Recovery by the receiver (2/2) • Concealment by interleaving image block data: The high degree of adjacent video data correlation can be utilized to conceal errors. This is only effective if adjacent coded data are interleaved in such a way that encoded data for neighboring regions are placed in widely separated packets, thus minimizing the effect of bursty packet loss. • Coordinated operation of coder and decoder: the decoder informs the coder of the video frames and blocks that have been affected by packet loss, and the coder stores the local decoding data used for coding so that, when the decoder sends a notice of data loss, the coder can correct the local decoding data for the affected frames and blocks. Thus, the difference between coder and decoder predictions values is eliminated.
Layered video coding with prioritized packet handling • Layered coding: two senses • One refers to a system of video services at multiple quality levels, which gives users more freedom to select the quality required for their needs (figure 6.11) • The other (more relevant for packet video) refers to a useful means of ensuring quality in network transmission. A single video source is partitioned into layers, and differing transmission qualities are established for each level. In figure 6.12, signals of low-significance are sent over a low-priority channel, while signals of high significance are sent over a high-priority channel. In this way degradation due to channel errors is minimized.
Fundamental Approaches to Layer Partitioning • Bit planes:Quantized data for each pixel is partitioned into bit planes (most->least significant bit). For color video, each pixel is expressed as a combination of several color signals. Data for a single pixel can be partitioned into bit planes expressing brightness and color. (most general approach) • Feature planes: Attempt to extract “features” with meaning to the viewer and assign them to high-priority layers (e.g., for teleconferencing video, human images can be extracted and separated from the background to form a meaningful layer. (most specific approach) • Frequency planes layering: it is performed based on consideration of the characteristics of human vision. The most visually important frequencies are given high priority.
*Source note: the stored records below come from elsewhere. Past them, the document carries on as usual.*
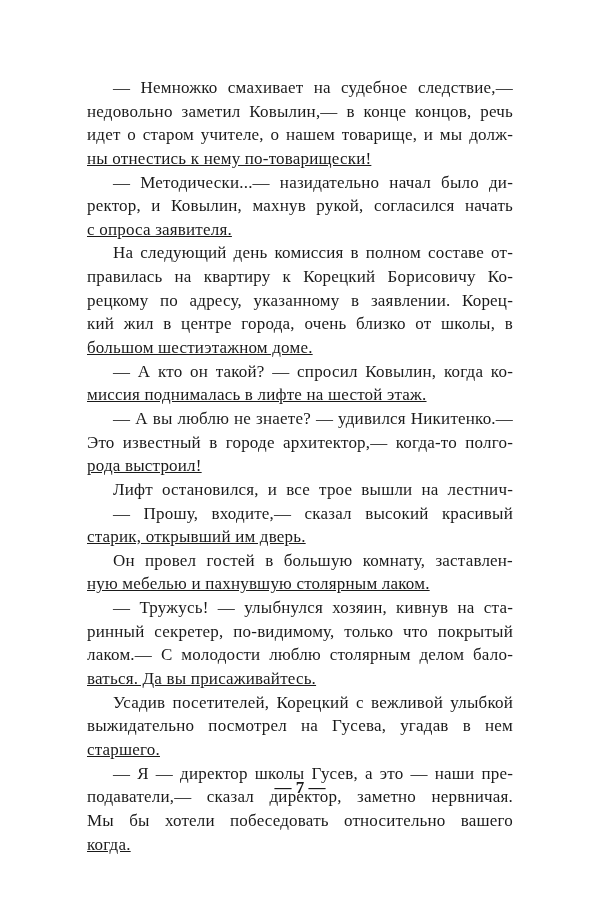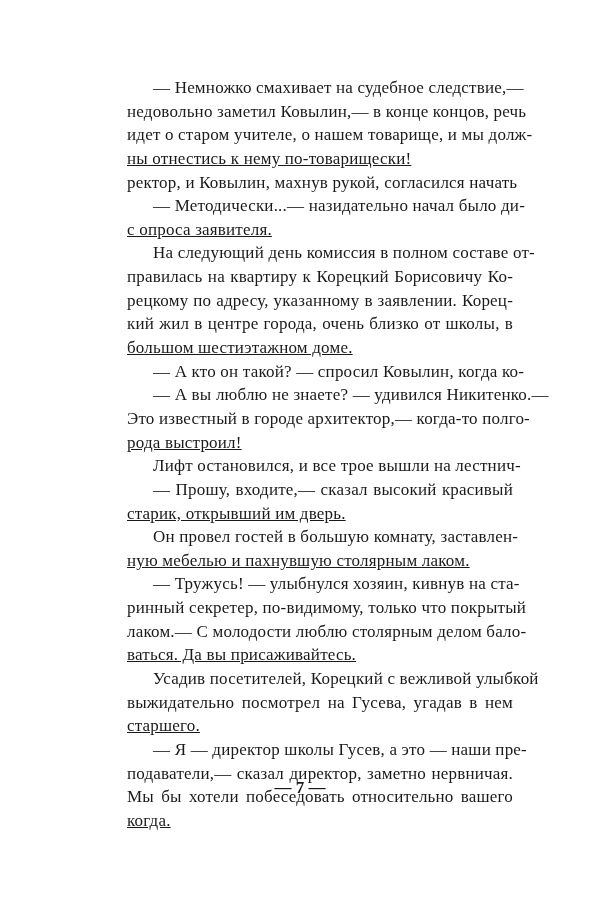--- a/index.html
+++ b/index.html
@@ -29,7 +29,6 @@
     text-align: justify;
     text-align-last: justify;
     letter-spacing: 0.2px;
-    margin-left: 40px;
   }
   .line.indent {
     padding-left: 26px;

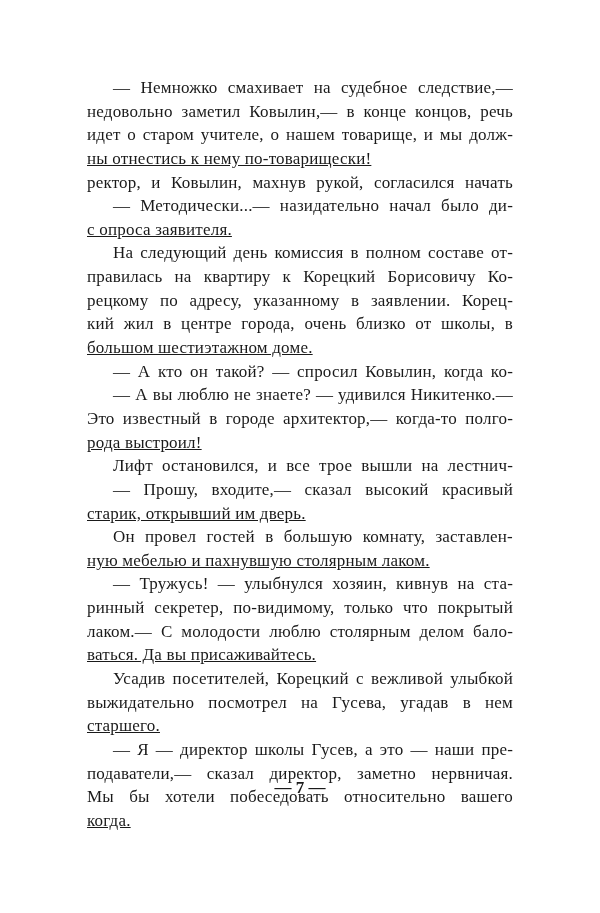--- a/index.html
+++ b/index.html
@@ -56,8 +56,8 @@
   <div class="line">недовольно заметил Ковылин,— в конце концов, речь</div>
   <div class="line">идет о старом учителе, о нашем товарище, и мы долж-</div>
   <div class="line last">ны отнестись к нему по-товарищески!</div>
+  <div class="line indent">— Методически...— назидательно начал было ди-</div>
   <div class="line">ректор, и Ковылин, махнув рукой, согласился начать</div>
-  <div class="line indent">— Методически...— назидательно начал было ди-</div>
   <div class="line last">с опроса заявителя.</div>
   <div class="line indent">На следующий день комиссия в полном составе от-</div>
   <div class="line">правилась на квартиру к Корецкий Борисовичу Ко-</div>

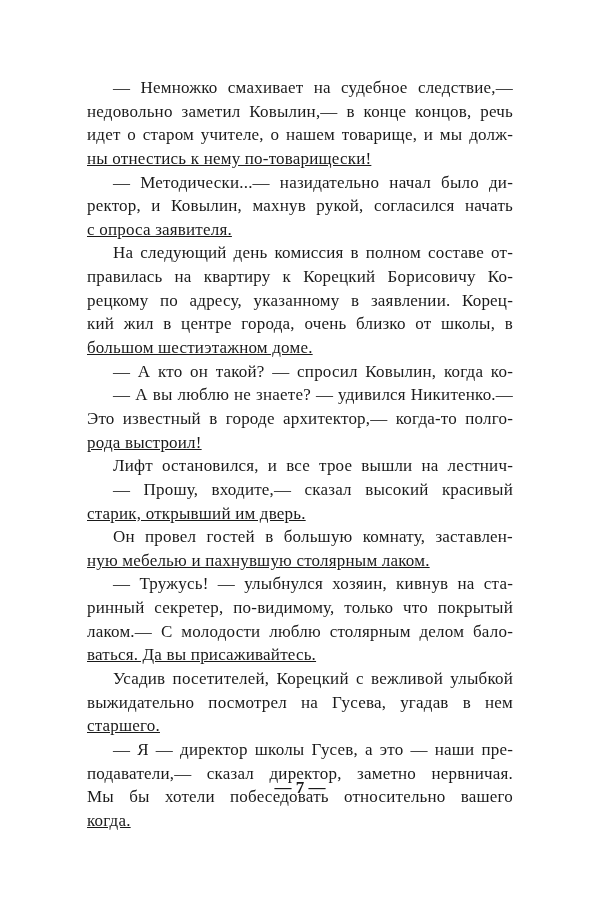--- a/index.html
+++ b/index.html
@@ -65,6 +65,7 @@
   <div class="line">кий жил в центре города, очень близко от школы, в</div>
   <div class="line last">большом шестиэтажном доме.</div>
   <div class="line indent">— А кто он такой? — спросил Ковылин, когда ко-</div>
+  <div class="line last">миссия поднималась в лифте на шестой этаж.</div>
   <div class="line indent">— А вы люблю не знаете? — удивился Никитенко.—</div>
   <div class="line">Это известный в городе архитектор,— когда-то полго-</div>
   <div class="line last">рода выстроил!</div>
Criteria for evaluating Layering • The determination to use layering depends upon a comparison of the overhead required for layering (increased complexity in the codec, increased transmission bit rate, increased complexity for handling the layers within the network) and the extent to which layering facilitates recovery of image quality when packets are lost (determined by SNR or by subjective evaluation).
Principle Factors Affecting Image Degradation in a Packet Loss Environment • The nature of the packet loss (random or bursty) • The relation between packet loss and video coding data (amount and type of video data lost with a packet). • Factors relating to video images being transmitted (losses referring to background-> not very apparent, losses referring to a person’s face->very noticeable). These factors depend greatly upon the content of the video. • Factors related to coding schemes (the effect of packet loss is dependent on the prediction method, and thus it is strongly dependent on the actual coding algorithm and coding bit rates.).
Video Quality with Layered DCT • The basic concept of DCT layering is to scan DCT coefficients and assign the DC and low-frequency components to the upper, priority layer, and the other components to the lower, nonpriority layer (figure 6.13). • Results of subjective evaluation:15 viewers, 4 decoded video sequences, NTSC video signals (table 6.5). For nonprioritized coding, degradation starts to become noticeable at a packet loss rate of 0.01%. With two-layer prioritized coding, degradation is not noticeable until packet loss reached 10% (figure 6.27).